CiscoPurpleBelt · ‎02-09-2020

Would there be any considerations in regards to negative impacts by implementing Netflow on production network devices/infrastructure such as memory, CPU, etc? I know only cached data is sent to a collector so I would not think so but seeking some guidance.

Rob Ingram · ‎02-09-2020

Hi, On modern hardware you would only expect to see a couple of additional % utilisation once netflow is enabled.

HTH

CiscoPurpleBelt · ‎02-10-2020

How about switches, routers, ASA, etc.? I read about possible high CPU utilization but even if that were the case, can't you set CPU threshold parameters to make sure Netflow does not hog CPU on the device?

Rob Ingram · ‎02-10-2020

A long time ago (15 years ago) netflow hogging resources used to be considered an issue, nowadays newer hardware shouldn't be a problem, even if hardware is 5 years old.
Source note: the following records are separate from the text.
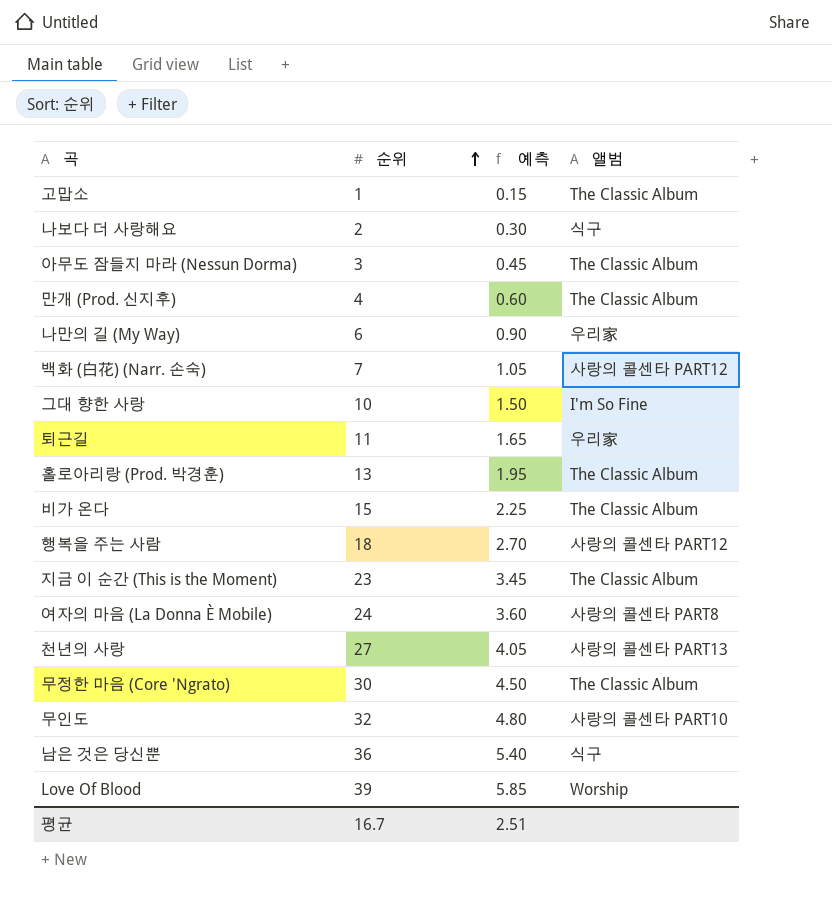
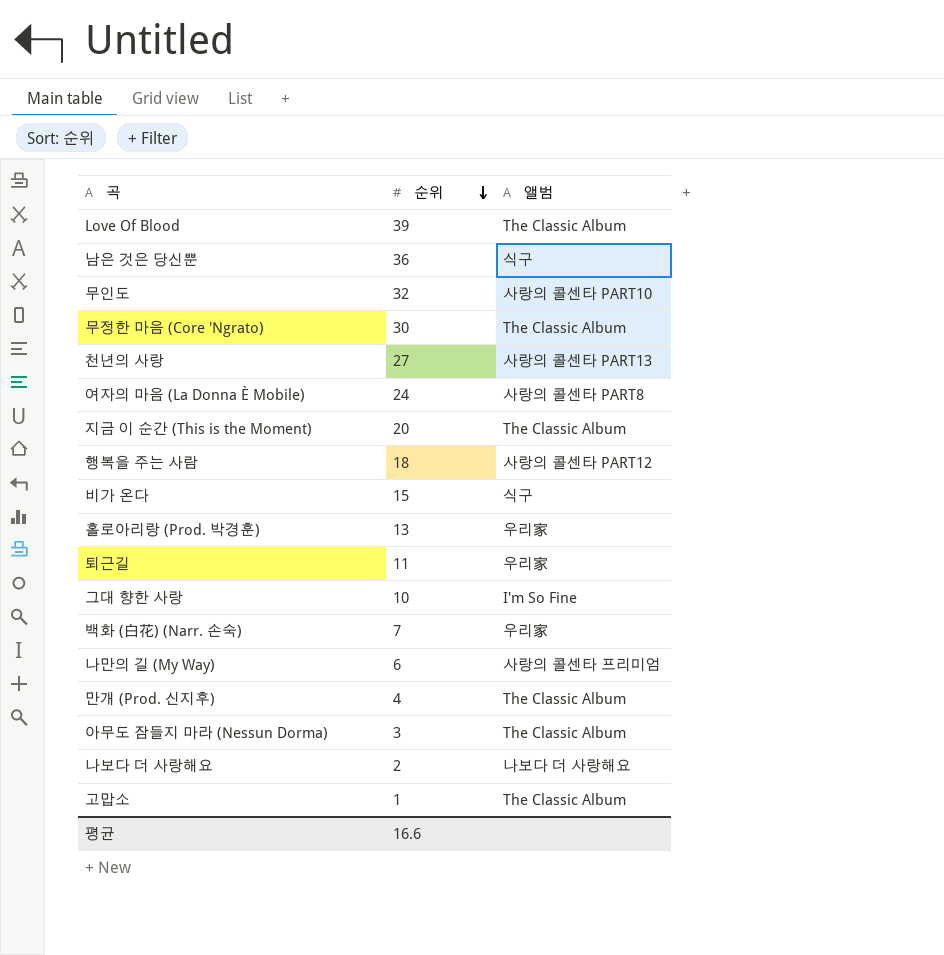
row order: 순위 ascending -> 순위 descending
column 예측 | formula: [순위] * 0.15 -> none
Love Of Blood | 앨범: Worship -> The Classic Album
지금 이 순간 (This is the Moment) | 순위: 23 -> 20
비가 온다 | 앨범: The Classic Album -> 식구
홀로아리랑 (Prod. 박경훈) | 앨범: The Classic Album -> 우리家
백화 (白花) (Narr. 손숙) | 앨범: 사랑의 콜센타 PART12 -> 우리家
나만의 길 (My Way) | 앨범: 우리家 -> 사랑의 콜센타 프리미엄
나보다 더 사랑해요 | 앨범: 식구 -> 나보다 더 사랑해요
평균 | 순위: 16.7 -> 16.6

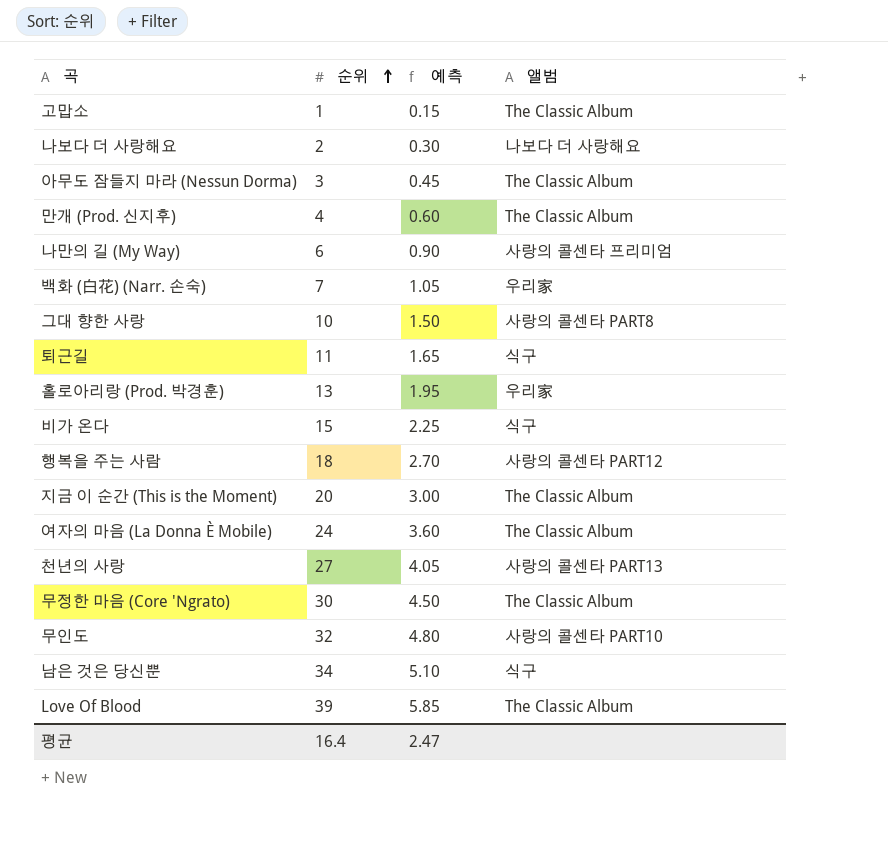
row order: 순위 descending -> 순위 ascending
column 예측 | formula: none -> [순위] * 0.15
그대 향한 사랑 | 앨범: I'm So Fine -> 사랑의 콜센타 PART8
퇴근길 | 앨범: 우리家 -> 식구
여자의 마음 (La Donna È Mobile) | 앨범: 사랑의 콜센타 PART8 -> The Classic Album
남은 것은 당신뿐 | 순위: 36 -> 34
평균 | 순위: 16.6 -> 16.4

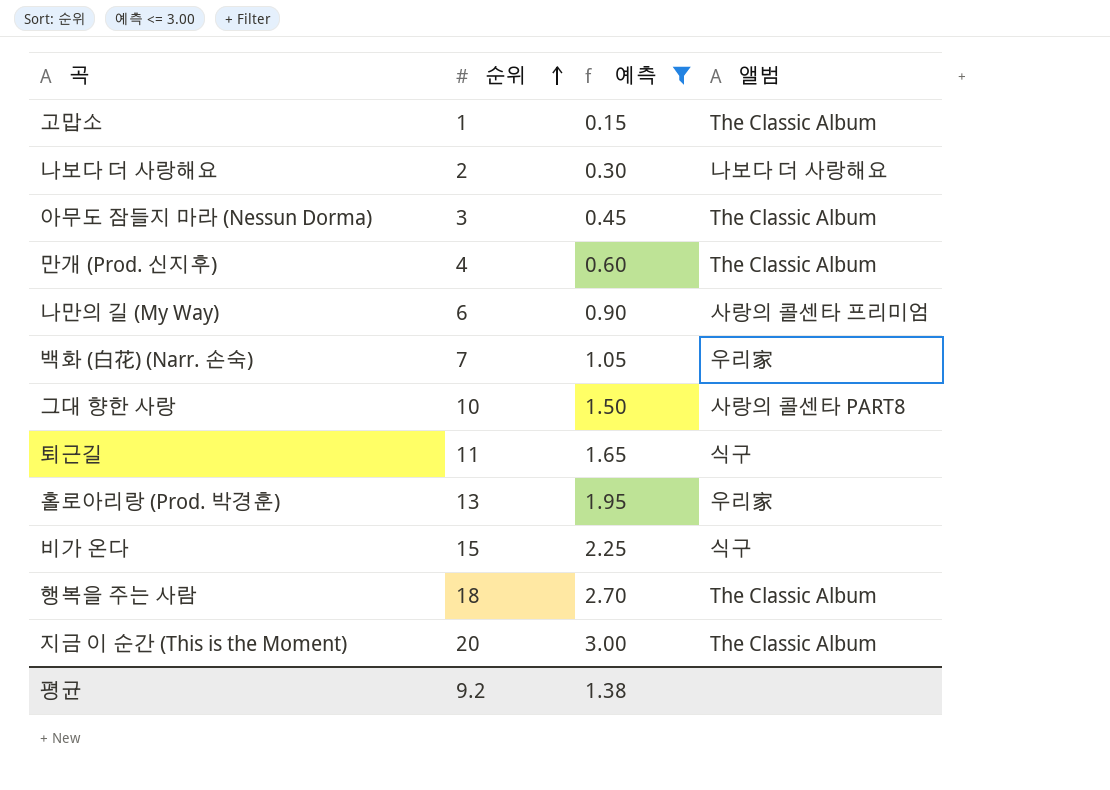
filter: none -> 예측 <= 3.00
행복을 주는 사람 | 앨범: 사랑의 콜센타 PART12 -> The Classic Album
평균 | 순위: 16.4 -> 9.2
평균 | 예측: 2.47 -> 1.38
You can define a CPU utilisation threshold, example here.

HTH

CiscoPurpleBelt · ‎02-10-2020

Awesome!

What do you think is a good limit to set for the CPU?
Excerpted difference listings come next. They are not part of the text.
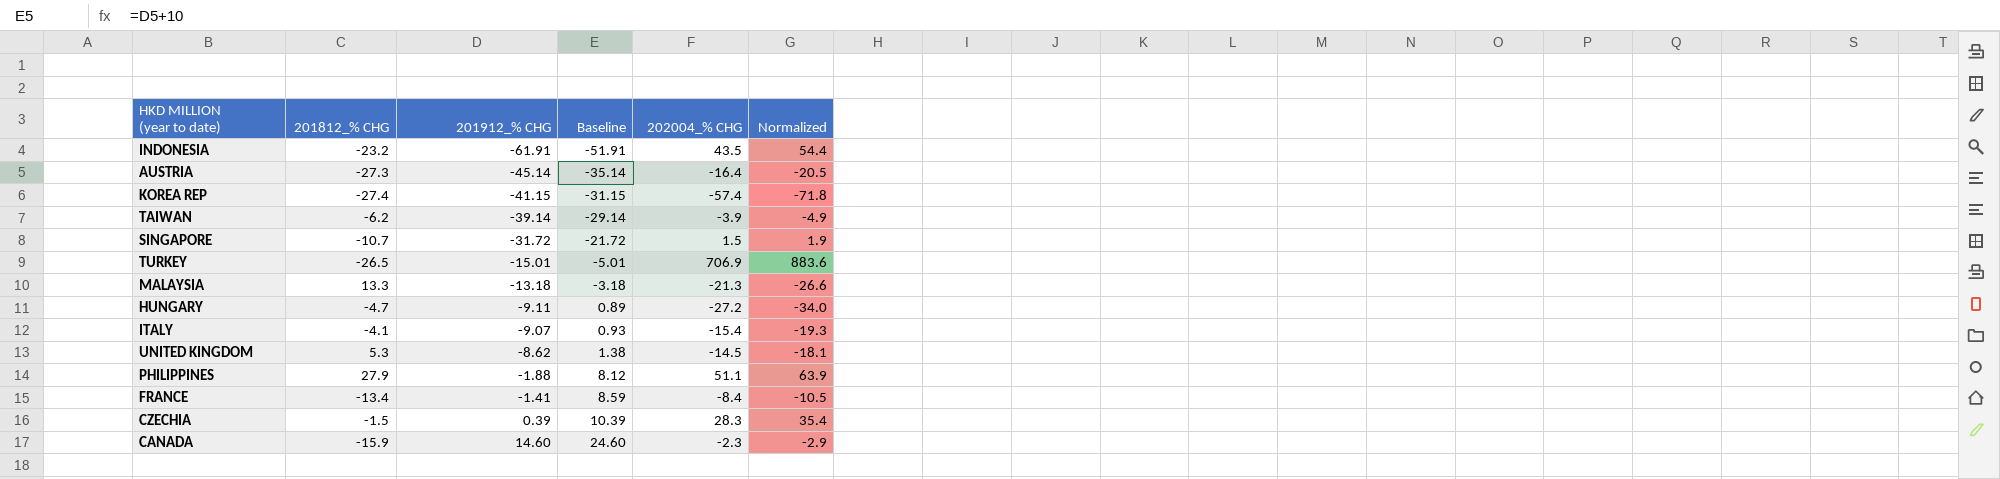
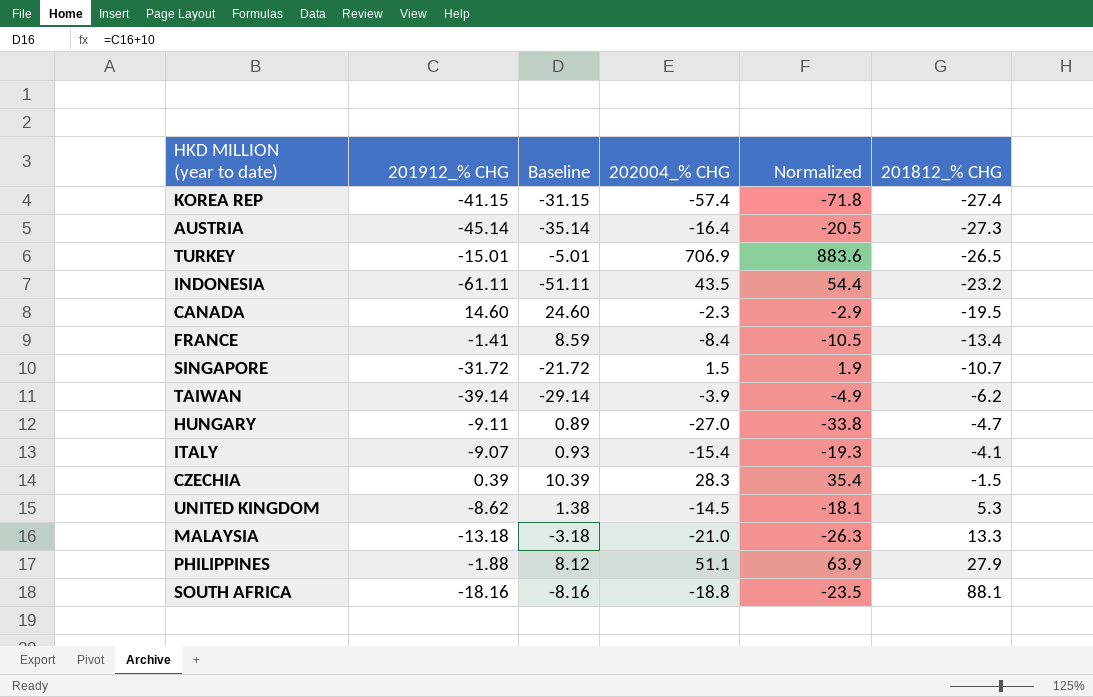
row order: 201912_% CHG ascending -> 201812_% CHG ascending
column 201812_% CHG | position: 2 -> 6
INDONESIA | 201912_% CHG: -61.91 -> -61.11
INDONESIA | Baseline: -51.91 -> -51.11
CANADA | 201812_% CHG: -15.9 -> -19.5
HUNGARY | 202004_% CHG: -27.2 -> -27.0
HUNGARY | Normalized: -34.0 -> -33.8
MALAYSIA | 202004_% CHG: -21.3 -> -21.0
MALAYSIA | Normalized: -26.6 -> -26.3
row SOUTH AFRICA: none -> -18.16 | -8.16 | -18.8 | -23.5 | 88.1

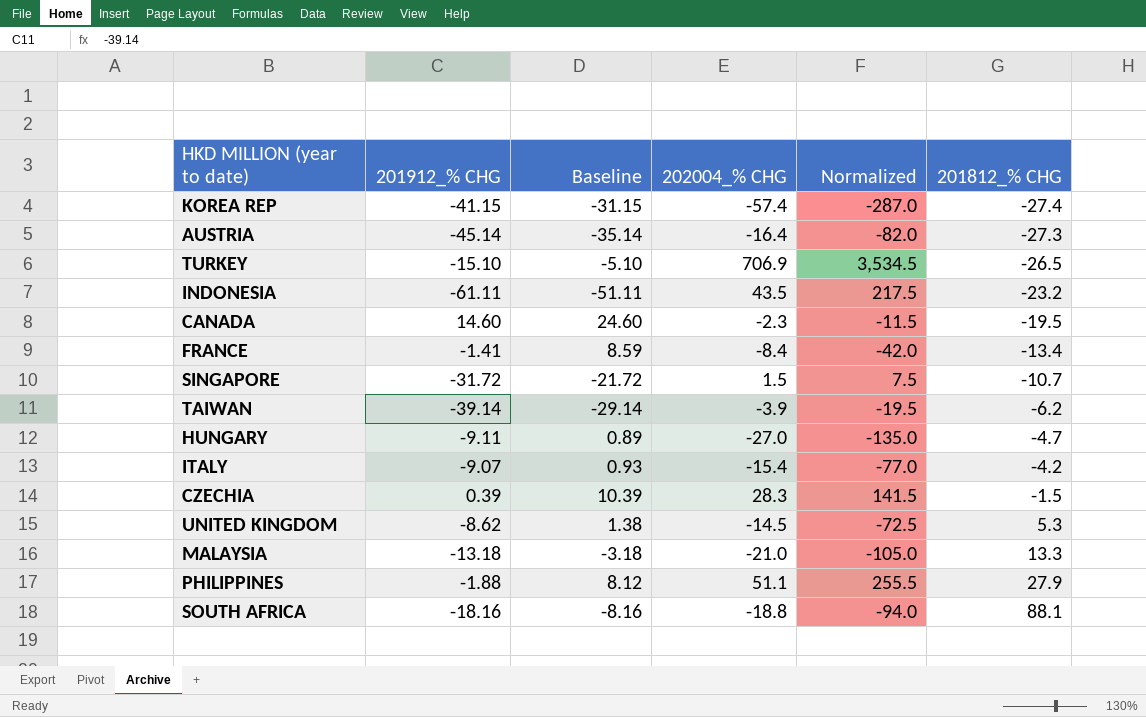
column Normalized | formula: [202004_% CHG] * 1.25 -> [202004_% CHG] * 5
TURKEY | 201912_% CHG: -15.01 -> -15.10
TURKEY | Baseline: -5.01 -> -5.10
ITALY | 201812_% CHG: -4.1 -> -4.2

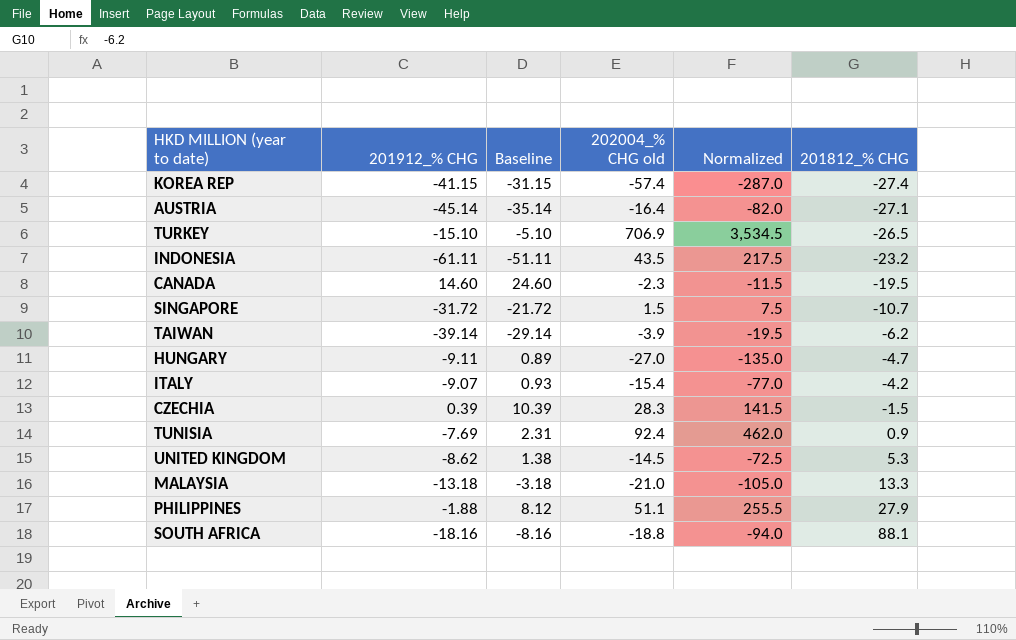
column name: 202004_% CHG -> 202004_% CHG old
row FRANCE: -1.41 | 8.59 | -8.4 | -42.0 | -13.4 -> none
AUSTRIA | 201812_% CHG: -27.3 -> -27.1
row TUNISIA: none -> -7.69 | 2.31 | 92.4 | 462.0 | 0.9

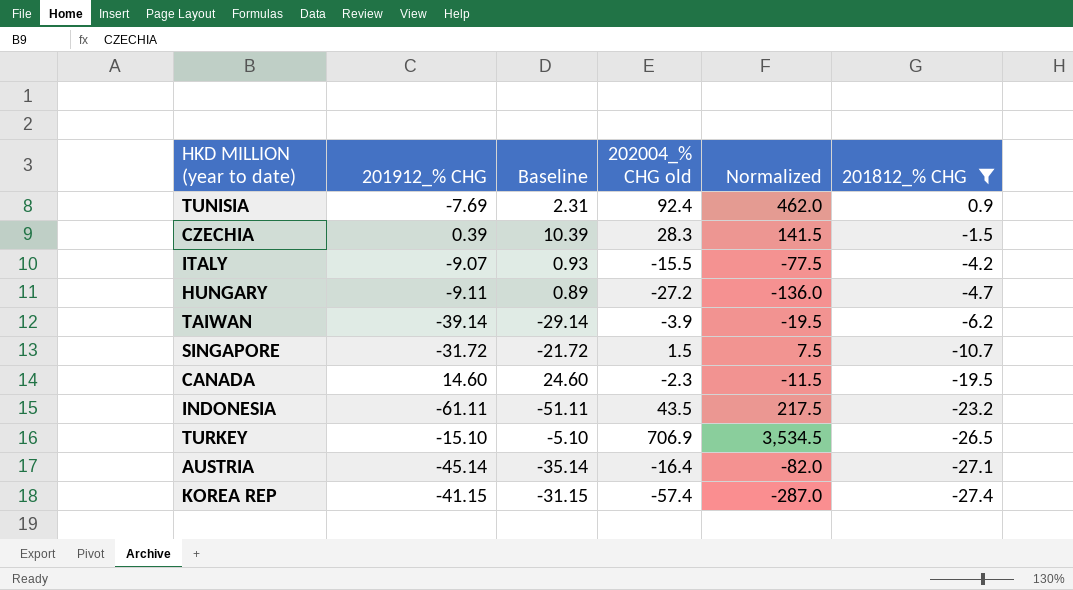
filter: none -> 201812_% CHG <= 0.9
row order: 201812_% CHG ascending -> 201812_% CHG descending
ITALY | 202004_% CHG old: -15.4 -> -15.5
ITALY | Normalized: -77.0 -> -77.5
HUNGARY | 202004_% CHG old: -27.0 -> -27.2
HUNGARY | Normalized: -135.0 -> -136.0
Is it best to set cache limits as well?

Basically, if there is a ton of traffic on the network, I would want to reduce any potential for issue as much as possible by configuring certain parameters other than perhaps random sampling or something.

Also, if you have IPSEC VPNs that use the interface NetFlow in configured on, it should collect that tunnel data as well correct? What if there are multiple tunnels on that interface?